Material shown:
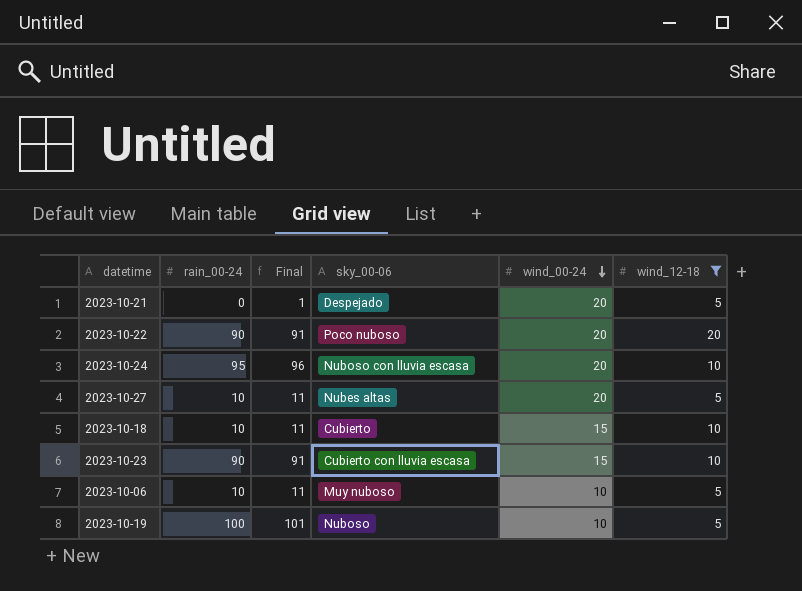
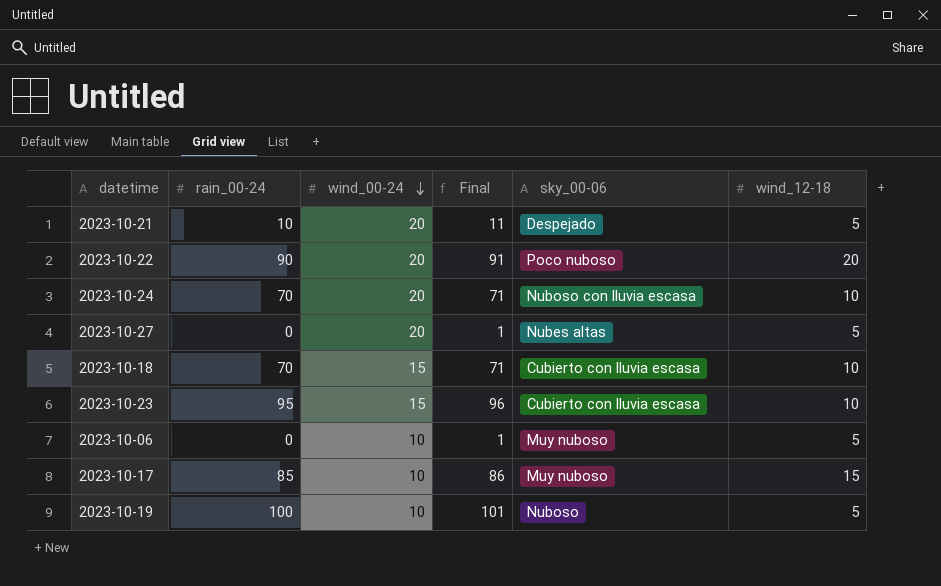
filter: wind_12-18 != 15 -> none
column wind_00-24 | position: 5 -> 3
2023-10-21 | rain_00-24: 0 -> 10
2023-10-21 | Final: 1 -> 11
2023-10-24 | rain_00-24: 95 -> 70
2023-10-24 | Final: 96 -> 71
2023-10-27 | rain_00-24: 10 -> 0
2023-10-27 | Final: 11 -> 1
2023-10-18 | rain_00-24: 10 -> 70
2023-10-18 | Final: 11 -> 71
2023-10-18 | sky_00-06: Cubierto -> Cubierto con lluvia escasa
2023-10-23 | rain_00-24: 90 -> 95
2023-10-23 | Final: 91 -> 96
2023-10-06 | rain_00-24: 10 -> 0
2023-10-06 | Final: 11 -> 1

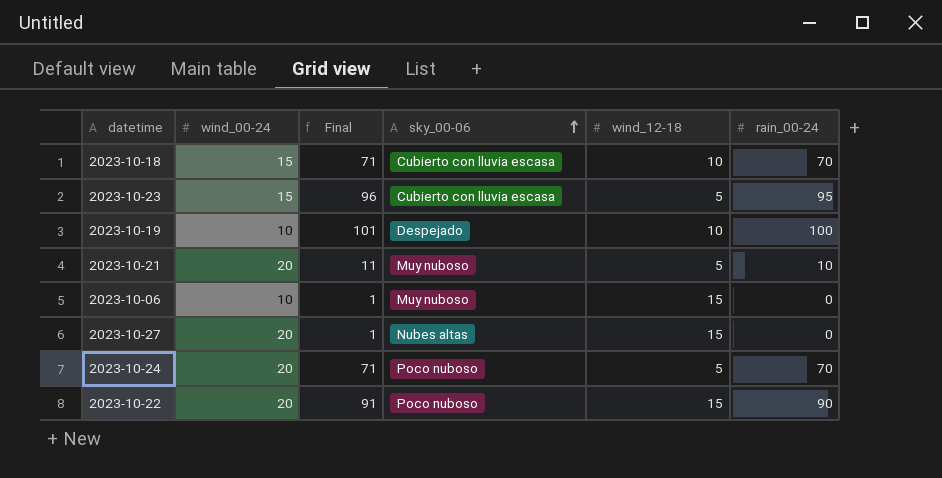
row order: wind_00-24 descending -> sky_00-06 ascending
column rain_00-24 | position: 2 -> 6
row 2023-10-17: 85 | 10 | 86 | Muy nuboso | 15 -> none
2023-10-23 | wind_12-18: 10 -> 5
2023-10-19 | sky_00-06: Nuboso -> Despejado
2023-10-19 | wind_12-18: 5 -> 10
2023-10-21 | sky_00-06: Despejado -> Muy nuboso
2023-10-06 | wind_12-18: 5 -> 15
2023-10-27 | wind_12-18: 5 -> 15
2023-10-24 | sky_00-06: Nuboso con lluvia escasa -> Poco nuboso
2023-10-24 | wind_12-18: 10 -> 5
2023-10-22 | wind_12-18: 20 -> 15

Task directions: Find and copy each line of the data where "column" is present.

Response box:
column wind_00-24 | position: 5 -> 3
column rain_00-24 | position: 2 -> 6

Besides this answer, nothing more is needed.